3. A Neonatologia e os cuidados paliativos

3.5. Cuidados paliativos pediátricos – principais conceitos

Os cuidados paliativos pediátricos apresentam características específicas. Apesar da sua menor prevalência em relação à população adulta, tratam de situações com grande impacto nas crianças, famílias e profissionais (Solomon, et al, 2011) o que justifica o desenvolvimento de equipas com competências diferenciadas (Feudtner, et al, 2011).

A Pediatria sempre reconheceu a necessidade de ver o doente num contexto que transcende a doença indo além das questões físicas, integrando pais, escola, sociedade e trabalhando em parceria com outras profissões (Reis, 2011). Assim, apesar do desenvolvimento de cuidados paliativos pediátricos ser posterior aos cuidados para adultos, incorpora na sua génese uma vantagem adicional, que deve ser mobilizada neste paradigma.
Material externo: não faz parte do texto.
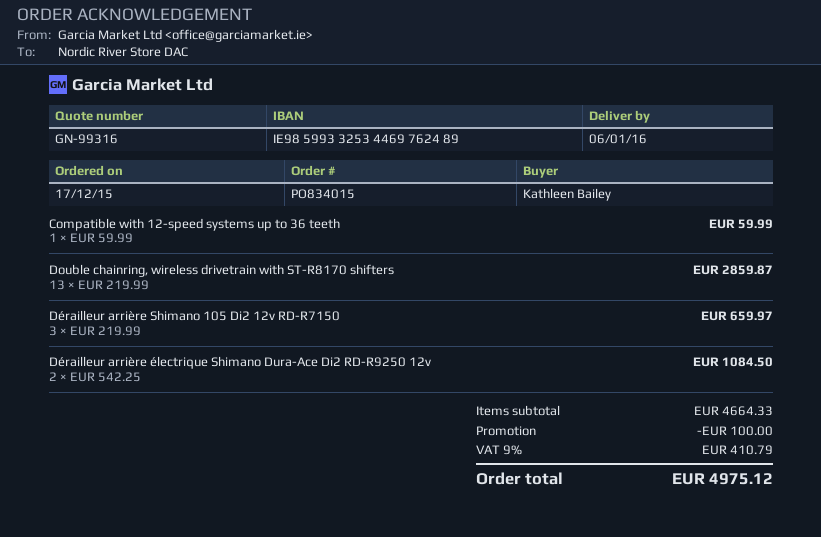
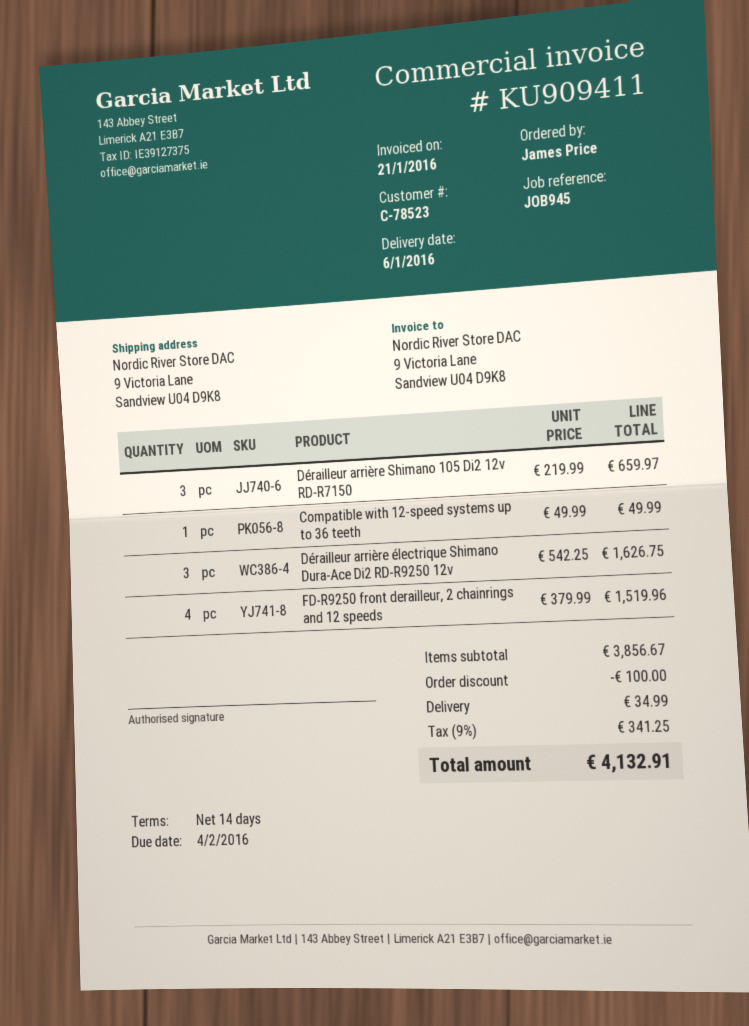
ordered by: Kathleen Bailey -> James Price
Compatible with 12-speed systems up to 36 teeth: 1 x 59.99 = 59.99 -> 1 x 49.99 = 49.99
Double chainring, wireless drivetrain with ST-R8170 shifters: 13 x 219.99 = 2859.87 -> none
Dérailleur arrière électrique Shimano Dura-Ace Di2 RD-R9250 12v: 2 x 542.25 = 1084.50 -> 3 x 542.25 = 1626.75
FD-R9250 front derailleur, 2 chainrings and 12 speeds: none -> 4 x 379.99 = 1519.96
subtotal: 4664.33 -> 3856.67
shipping: none -> 34.99
tax: 9% = 410.79 -> 9% = 341.25
total: 4975.12 -> 4132.91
A OMS (2009) reconhece os cuidados paliativos pediátricos como uma área prioritária de intervenção programada e planificada. Implicam cuidados ativos e rigorosos, sustentados por conhecimentos técnico-científicos e um forte imperativo ético-deontológico. Trata-se de um cuidado integral do corpo, mente e espírito do utente pediátrico. Devem ser iniciados o mais precocemente possível, ou seja, desde o momento do diagnóstico de uma doença que ameaça (life-threatening) ou limita a vida (life-limiting). Podem manter-se independentemente da criança continuar a receber tratamentos curativos ou que prolonguem a vida. Estendem-se ao luto dos pais. Envolvem a prestação de cuidados multiprofissionais, hospitalares e comunitários. Visam o acompanhamento holístico da criança e família na diminuição do seu sofrimento, valorizado e respeitado em todas as vertentes: física, emocional, psicológica, cultural, espiritual e social. Podem ser implementados mesmo em locais com fracos recursos.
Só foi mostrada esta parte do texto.